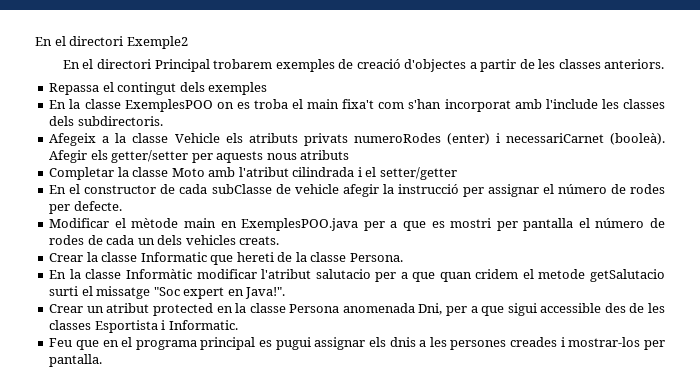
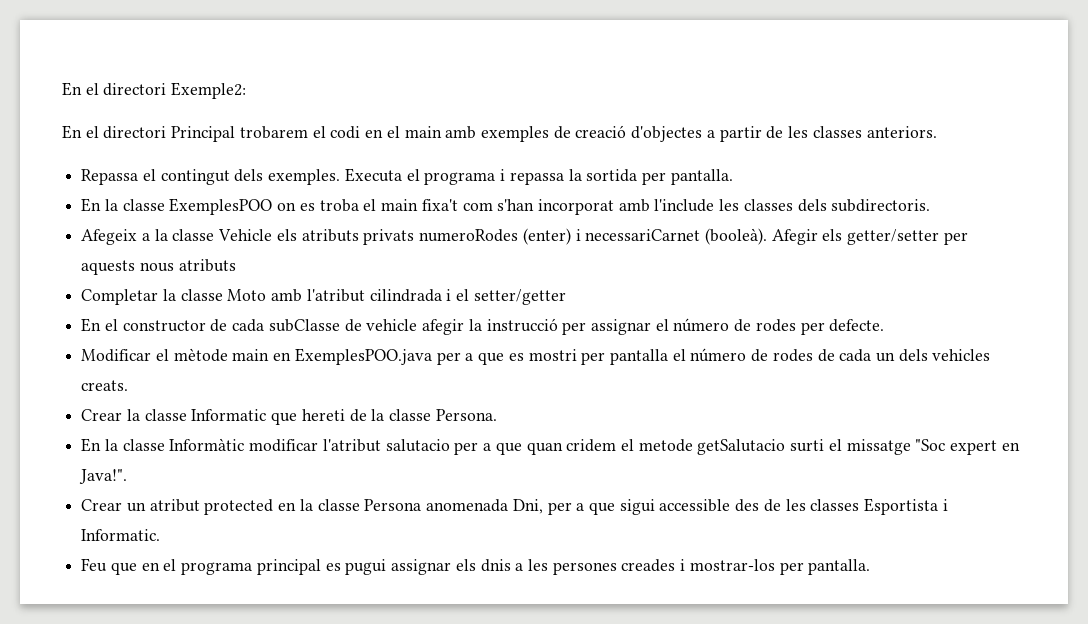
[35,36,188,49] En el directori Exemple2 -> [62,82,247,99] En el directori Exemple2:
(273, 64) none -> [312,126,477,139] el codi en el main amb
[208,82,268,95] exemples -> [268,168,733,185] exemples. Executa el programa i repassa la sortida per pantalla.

● ● ● ● ●

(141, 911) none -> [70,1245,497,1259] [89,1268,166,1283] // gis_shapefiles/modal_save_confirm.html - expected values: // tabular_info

● ● ● ● ●

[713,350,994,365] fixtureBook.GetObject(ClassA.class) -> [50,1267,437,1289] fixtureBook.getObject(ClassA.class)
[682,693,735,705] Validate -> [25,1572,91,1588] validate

● ● ● ● ●

== What you should do ==
Please, from the entries above, set down exactly the lines from the one containing "[713,350,994,365] fixtureBook.GetObject(ClassA.class) ->" through the one containing "[682,693,735,705] Validate ->", and only those.

== Solution ==
[713,350,994,365] fixtureBook.GetObject(ClassA.class) -> [50,1267,437,1289] fixtureBook.getObject(ClassA.class)
[682,693,735,705] Validate -> [25,1572,91,1588] validate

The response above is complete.